Anti-foreclosure program modified
Tweaks meant to make mortgage changes ‘stick’
WASHINGTON – The Obama administration took a series of steps Thursday to fortify its $75 billion effort to modify mortgages and planned to unveil more changes today – including a push to reduce principals on difficult loans – to help struggling homeowners and cut down on foreclosures.
In announcing the renewed effort, the administration acknowledged that the year-old program hasn’t done enough. By the end of December, it had permanently lowered monthly payments for only about 170,000 borrowers out of the expected 3 million to 4 million it was aimed at covering through 2012.
Even so, the program and separate efforts by banks and other lenders to rework overdue loans have pushed the rate of new foreclosures down 15.4 percent in the final three months last year, according to a federal report released Thursday.
But the report also sounded alarms about a potential looming tide of foreclosures. The number of borrowers who were 90 days or more past due on their mortgage payments, a key measure of future defaults, swelled 20.4 percent in the last quarter over the previous quarter.
Worse, the modifications, while delaying the foreclosure process, did not appear to be a long-term solution: About 52 percent of those with modified loans defaulted again after nine months, said the report from the Office of the Comptroller of the Currency and the Office of Thrift Supervision, which cover about two-thirds of the outstanding home loans.
The time bomb of delinquencies and repeat defaults has focused more attention on the administration’s Home Affordable Mortgage Program, which President Barack Obama launched with great fanfare more than a year ago.
At a House hearing last week, frustrated Democrats and Republicans labeled the program a bust so far, echoing a stinging report this week by a government watchdog.
“This program is a failure and a waste of taxpayer dollars,” said Rep. Patrick McHenry, R-N.C.
Assistant Treasury Secretary Herbert M. Allison admitted that modifying mortgages has been more difficult than administration officials had anticipated.
Among the changes to take effect June 1 is a prohibition on mortgage servicers from starting or continuing foreclosure proceedings on a borrower who enters the Home Affordable Modification Program.
Companies servicing mortgages also must screen every borrower who has missed two or more payments to determine whether the borrower is eligible for the program. If so, the servicer “must pro-actively solicit those borrowers” to participate. Those companies also are required to make quicker decisions about eligibility and to process documents quickly.
In addition, Allison said, the administration was preparing to move forward with an initiative to modify second mortgages after four of the largest mortgage servicers – Bank of America Corp., Citigroup Inc., JPMorgan Chase & Co. and Wells Fargo & Co. – agreed to participate.

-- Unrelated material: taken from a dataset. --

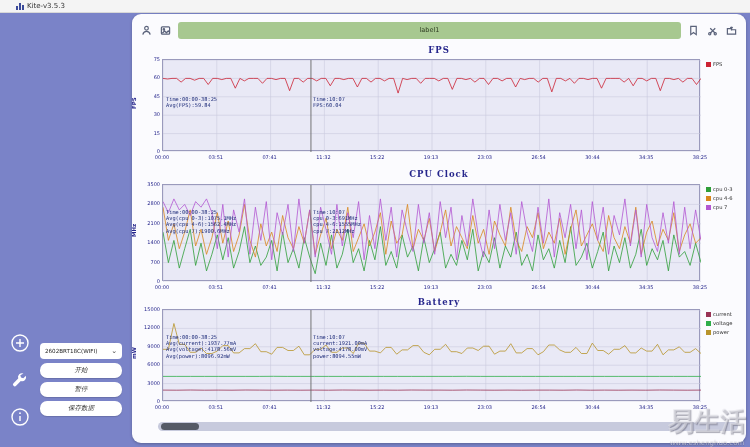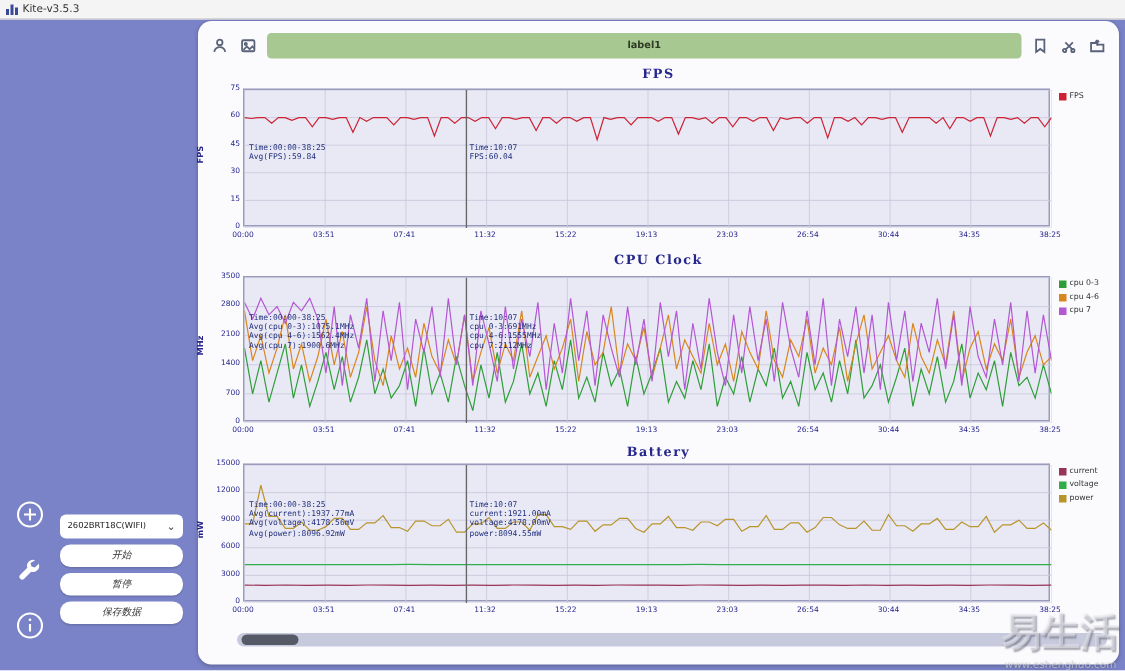"Kite-v3.5.3" .titlebar { padding-left: 4px -> 16px }
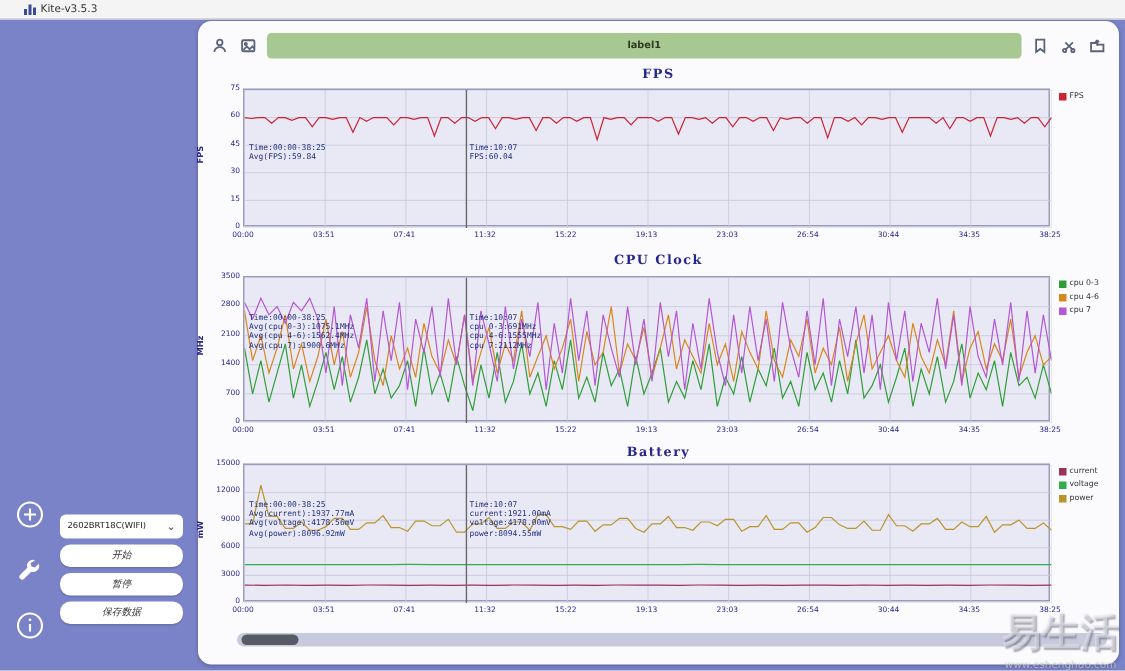"label1" .label-bar span { font-weight: bold -> none }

That initiative would be part of a greater administration push to have lenders reduce the amount of principal owed on delinquent loans, an action analysts said is a key to limiting foreclosures.
Administration officials today will announce greater incentives for servicers to write down mortgage principal as well as to allow jobless homeowners in the program to skip three months of payments, according to an industry executive who requested anonymity because the changes had not been made public.
“Principal reduction is probably the last remaining significant vital step that needs to be taken in loan modifications in order to make those modifications stick,” said Stuart A. Gabriel, director of the Ziman Center for Real Estate at University of California-Los Angeles.